Input for this task START
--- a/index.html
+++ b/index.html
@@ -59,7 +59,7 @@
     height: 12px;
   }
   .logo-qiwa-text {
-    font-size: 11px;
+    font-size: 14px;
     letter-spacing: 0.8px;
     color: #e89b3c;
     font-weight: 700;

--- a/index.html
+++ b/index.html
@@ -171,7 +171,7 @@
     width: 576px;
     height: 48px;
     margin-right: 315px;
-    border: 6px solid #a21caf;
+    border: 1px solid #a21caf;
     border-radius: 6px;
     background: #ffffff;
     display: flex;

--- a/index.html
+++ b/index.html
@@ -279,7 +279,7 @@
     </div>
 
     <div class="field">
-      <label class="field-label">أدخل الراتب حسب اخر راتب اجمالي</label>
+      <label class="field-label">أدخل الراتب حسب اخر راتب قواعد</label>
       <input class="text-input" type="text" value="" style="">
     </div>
Input for this task END
Input for this task START
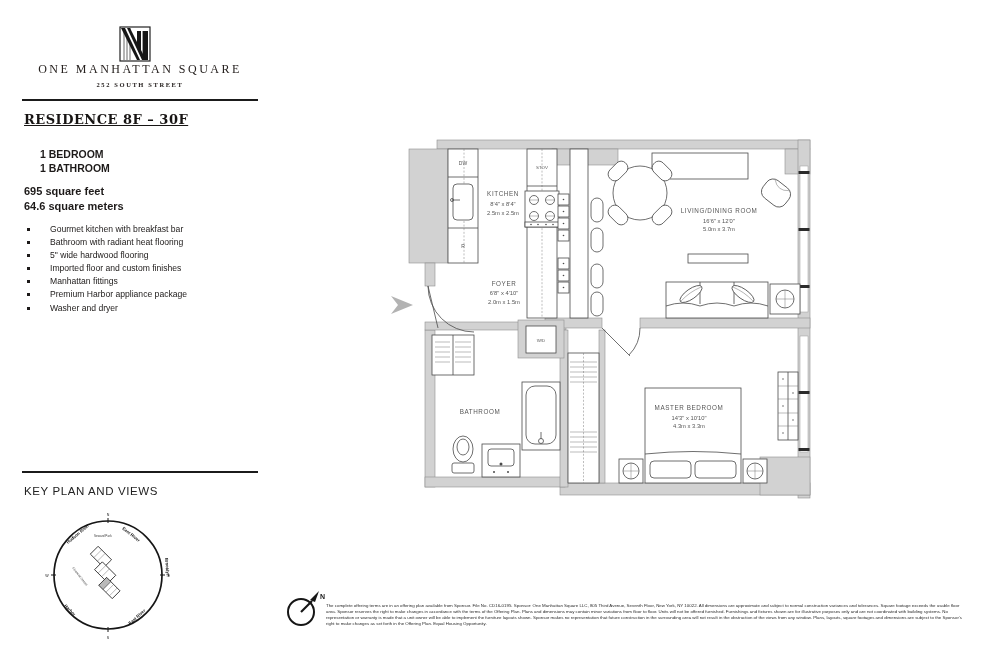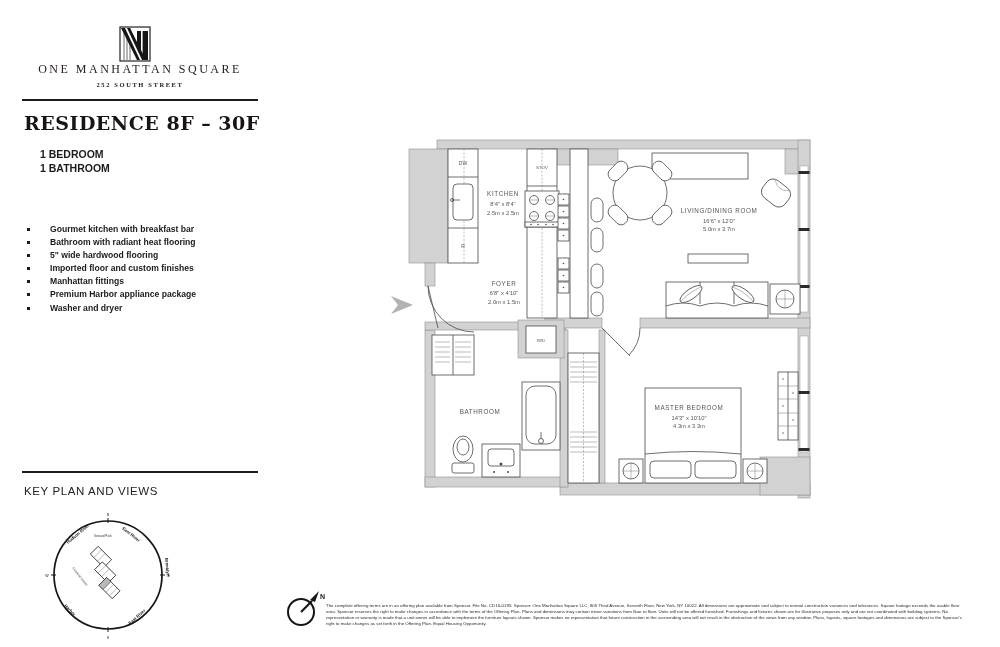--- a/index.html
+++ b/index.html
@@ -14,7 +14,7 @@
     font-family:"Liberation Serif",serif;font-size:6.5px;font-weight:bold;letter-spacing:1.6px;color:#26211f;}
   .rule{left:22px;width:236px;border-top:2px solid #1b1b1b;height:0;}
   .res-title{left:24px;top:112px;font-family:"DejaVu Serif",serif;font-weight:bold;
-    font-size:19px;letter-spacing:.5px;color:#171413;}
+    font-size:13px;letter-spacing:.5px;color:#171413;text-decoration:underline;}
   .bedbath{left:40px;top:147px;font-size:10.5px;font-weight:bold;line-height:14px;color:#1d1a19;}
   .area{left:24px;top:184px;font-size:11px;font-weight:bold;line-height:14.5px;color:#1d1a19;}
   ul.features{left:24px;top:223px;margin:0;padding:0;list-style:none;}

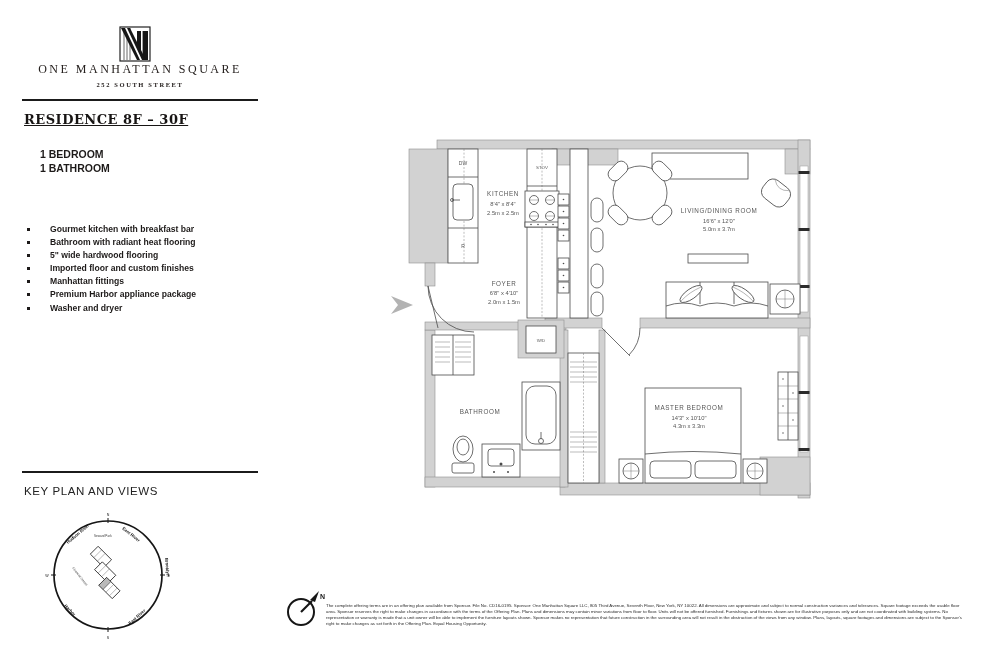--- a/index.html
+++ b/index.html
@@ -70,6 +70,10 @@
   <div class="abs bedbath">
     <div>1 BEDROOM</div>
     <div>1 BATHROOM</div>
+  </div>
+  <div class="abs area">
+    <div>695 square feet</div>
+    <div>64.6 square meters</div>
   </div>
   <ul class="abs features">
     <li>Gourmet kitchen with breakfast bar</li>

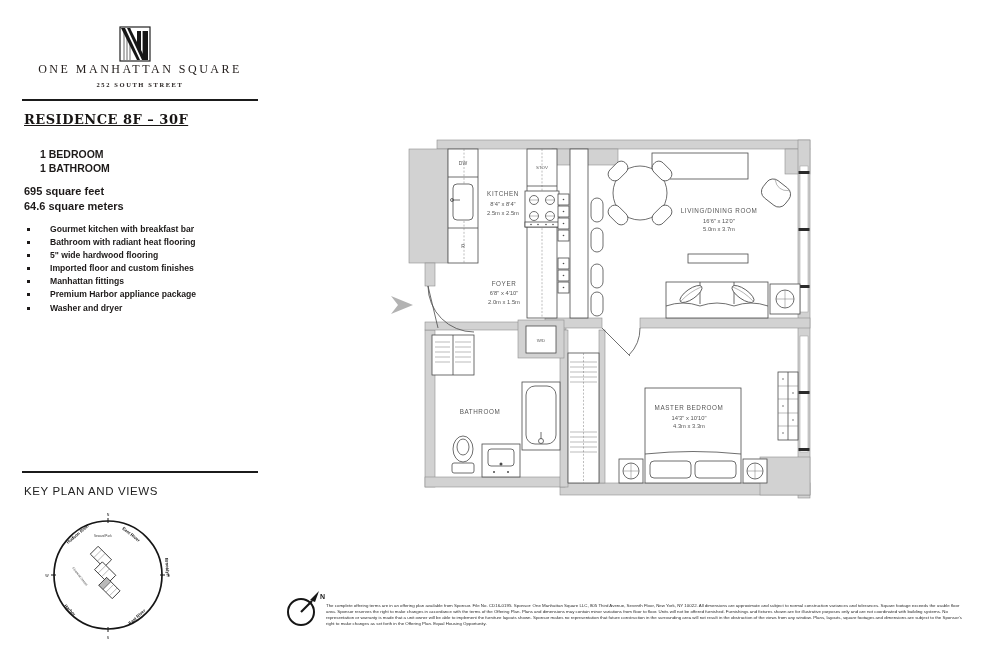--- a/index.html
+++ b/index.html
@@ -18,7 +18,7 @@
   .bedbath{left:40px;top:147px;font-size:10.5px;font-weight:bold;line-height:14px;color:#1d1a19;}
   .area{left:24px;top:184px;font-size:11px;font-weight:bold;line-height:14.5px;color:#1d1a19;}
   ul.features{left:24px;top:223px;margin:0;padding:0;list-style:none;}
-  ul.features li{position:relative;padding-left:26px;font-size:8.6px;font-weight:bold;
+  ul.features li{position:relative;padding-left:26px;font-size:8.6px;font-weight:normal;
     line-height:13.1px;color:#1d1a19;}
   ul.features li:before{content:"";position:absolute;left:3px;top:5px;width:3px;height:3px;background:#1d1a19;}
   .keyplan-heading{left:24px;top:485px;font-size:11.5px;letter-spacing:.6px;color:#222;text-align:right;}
Input for this task END
Input for this task START
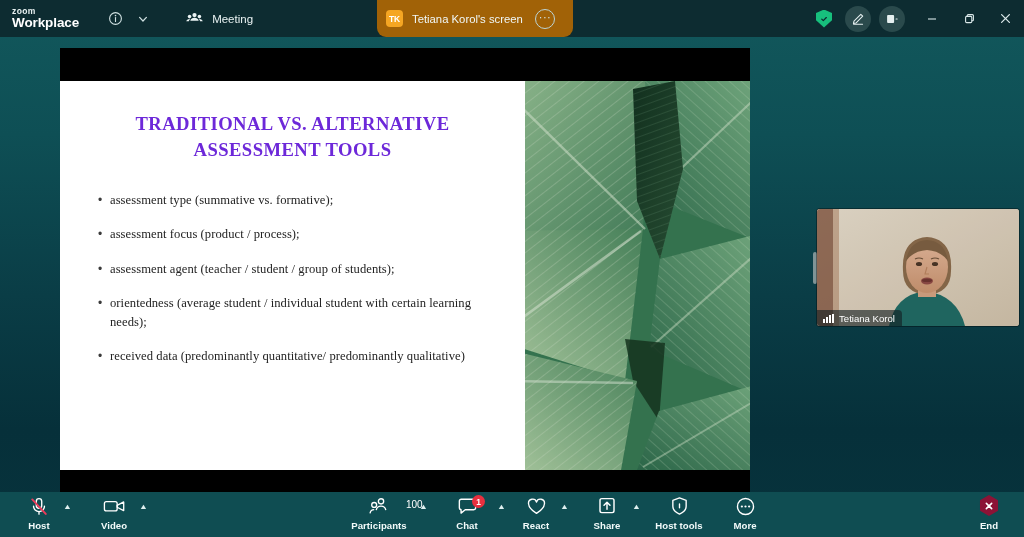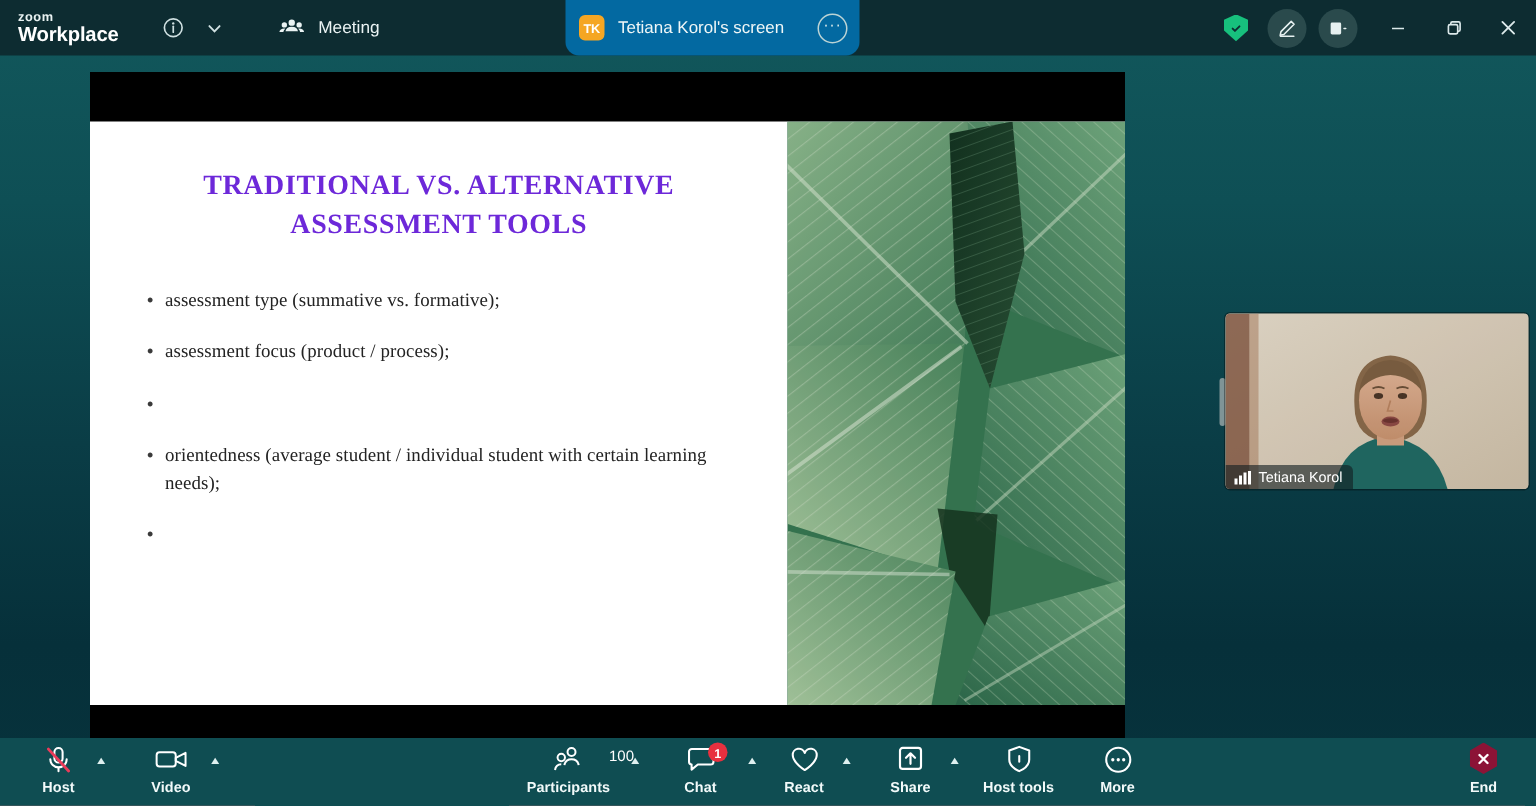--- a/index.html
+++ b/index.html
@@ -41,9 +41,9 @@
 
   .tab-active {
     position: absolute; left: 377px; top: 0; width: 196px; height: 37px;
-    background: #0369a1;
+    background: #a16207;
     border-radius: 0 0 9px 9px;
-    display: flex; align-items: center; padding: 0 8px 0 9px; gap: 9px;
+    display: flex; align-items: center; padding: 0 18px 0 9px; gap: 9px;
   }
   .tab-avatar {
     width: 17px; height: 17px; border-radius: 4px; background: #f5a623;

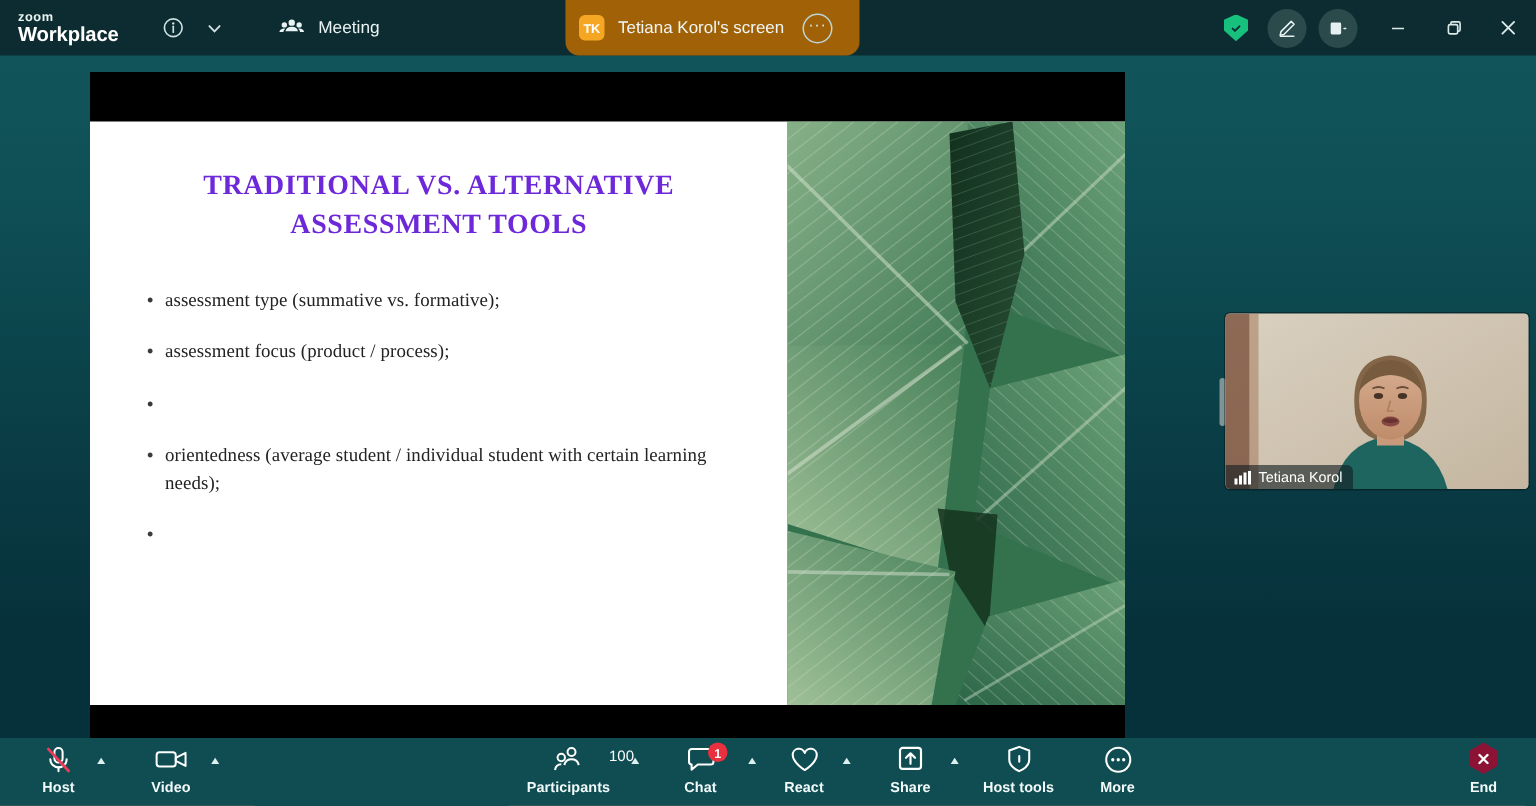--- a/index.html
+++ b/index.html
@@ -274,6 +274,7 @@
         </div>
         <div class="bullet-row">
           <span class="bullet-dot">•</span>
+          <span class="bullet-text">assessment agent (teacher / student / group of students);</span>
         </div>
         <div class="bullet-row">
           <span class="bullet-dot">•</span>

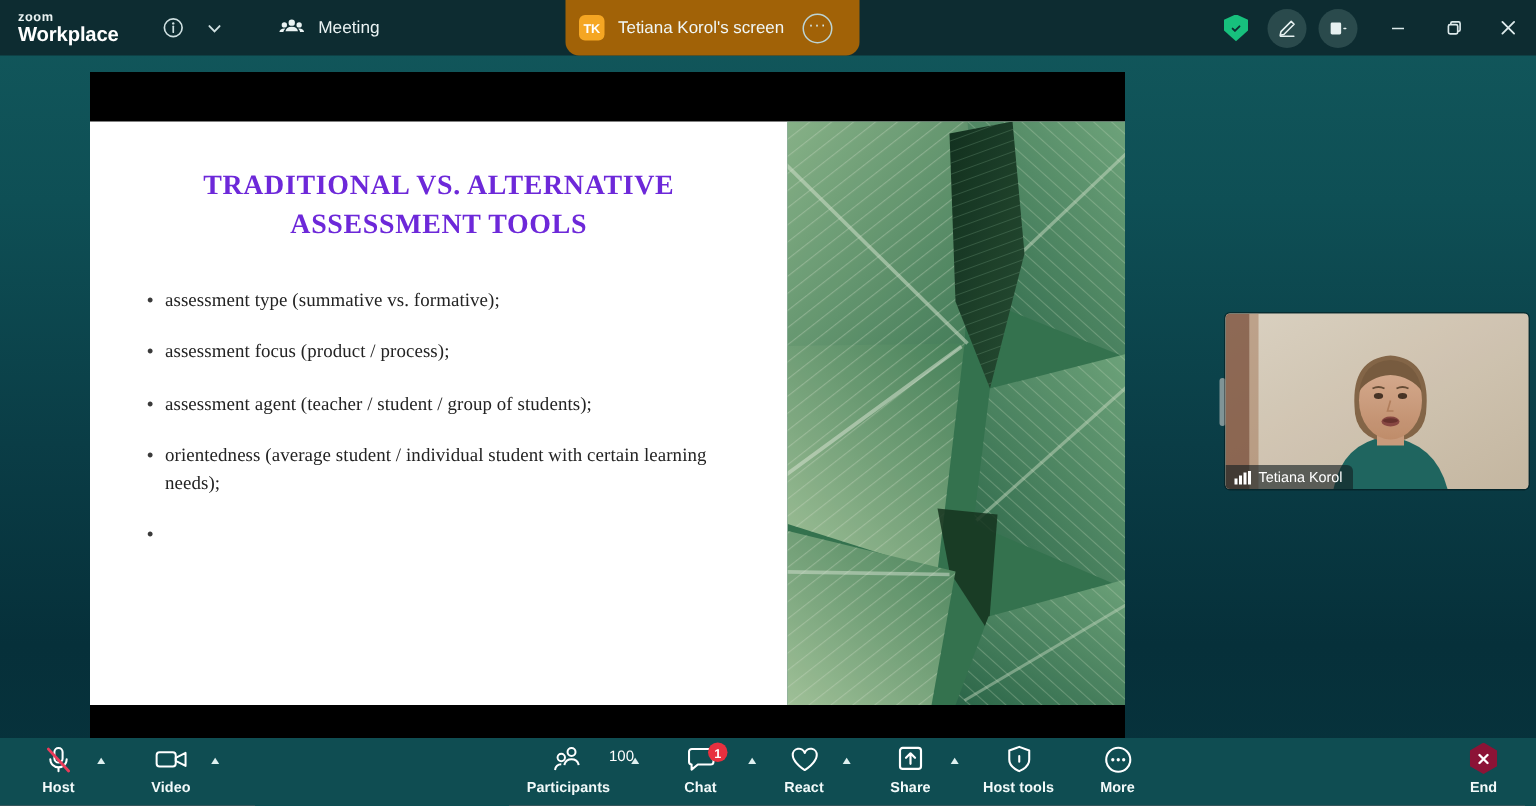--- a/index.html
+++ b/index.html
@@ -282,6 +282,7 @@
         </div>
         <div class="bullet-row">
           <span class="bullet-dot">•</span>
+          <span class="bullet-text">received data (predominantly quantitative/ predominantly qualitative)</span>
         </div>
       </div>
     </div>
Input for this task END
* [Exercise] Would you count the lines in the data that contain "align" and answer with only the number?

* [Task response] 3